I have a daframe like this:
Sentences
0 "a) Sentence 1"
1 "b) Sentence 2"
I would like to ignore "a) " and "b) " at the beginning of every row of the column Sentences.
I tried to code it: When the three first char of a sentence is 'b) ' I take the [3:] of the sentence:
df.loc[df.Names[0:3] == 'b) ', "Names"] = row['Names'][3:]
But doesn't work
Expected output:
Sentences
0 "Sentence 1"
1 "Sentence 2"
CodePudding user response:
Using below as sample:
Sentences
0 a) Sentence 1
1 b) Sentence 2
2 This is a test sentence
3 NaN
You can use pd.Series.str.startswith
to check for rows starting with a) and b), and then assign directly:
df.loc[df['Sentences'].str.startswith(("a) ","b) "), na=False), "Sentences"] = df['Sentences'].str[3:]
print (df)
Sentences
0 Sentence 1
1 Sentence 2
2 This is a test sentence
3 NaN
CodePudding user response:
Try the str.replace function of the column like this
df.sentence.str.replace(".) ", "")
this will return a dataframe that you want I think.
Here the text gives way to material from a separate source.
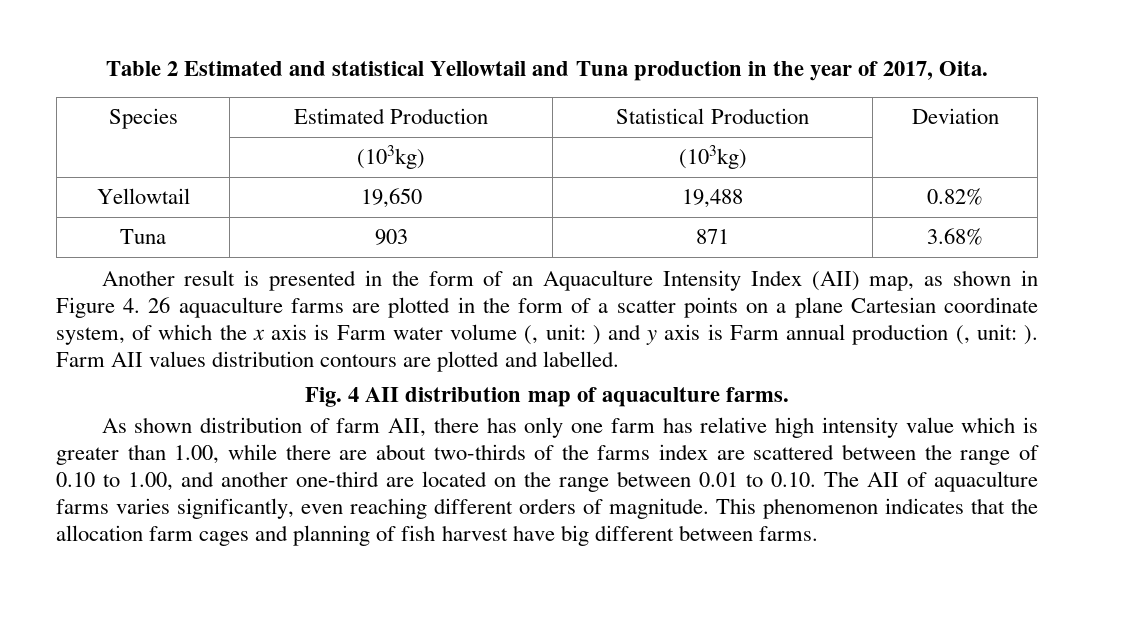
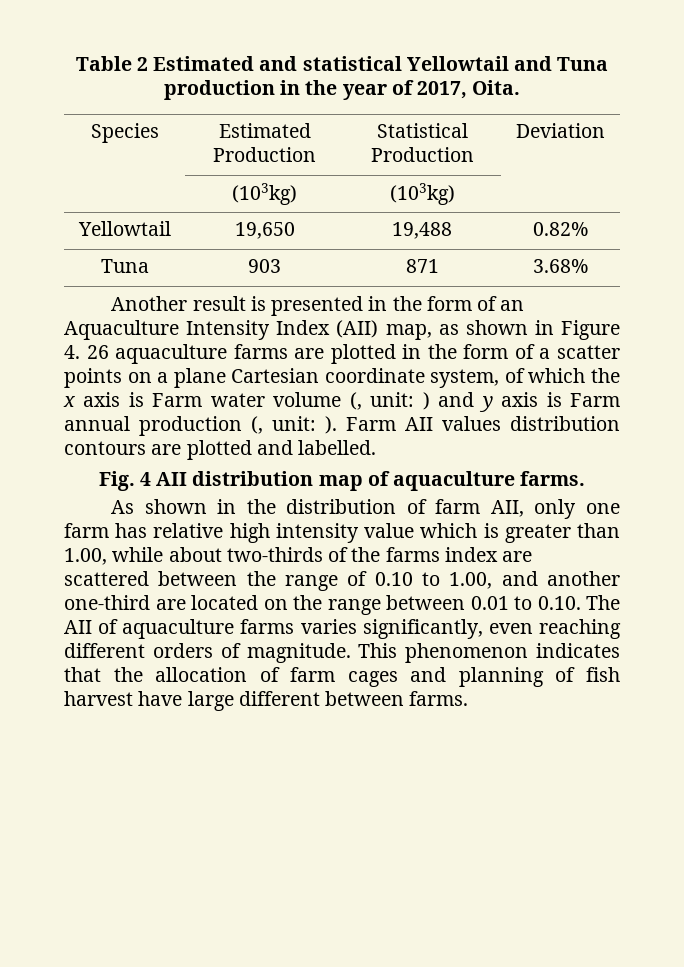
- As shown distribution of farm AII, there has only one farm has relative high intensity value which is greater than 1.00, while there are about two-thirds of the farms index are scattered between the range of 0.10 to 1.00, and another one-third are located on the range between 0.01 to 0.10. The AII of aquaculture farms varies significantly, even reaching different orders of magnitude.
+ As shown in the distribution of farm AII, only one farm has relative high intensity value which is greater than 1.00, while about two-thirds of the farms index are scattered between the range of 0.10 to 1.00, and another one-third are located on the range between 0.01 to 0.10. The AII of aquaculture farms varies significantly, even reaching different orders of magnitude.
- This phenomenon indicates that the allocation farm cages and planning of fish harvest have big different between farms.
+ This phenomenon indicates that the allocation of farm cages and planning of fish harvest have large different between farms.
Reference str.replace(): https://pandas.pydata.org/pandas-docs/stable/reference/api/pandas.Series.str.replace.html?highlight=str replace#pandas.Series.str.replace
str.replace takes a regular expression or string and replaces it with another string. For more info please see the link above.
CodePudding user response:
If every sentence is going to start with a letter followed by a ')' and assuming you don't want to replace additional occurrences of )
after the first one, this will work
df["Sentences"] = df["Sentences"].str.split("\) ", expand=True).drop(0, axis=1).to_numpy().sum(axis=1)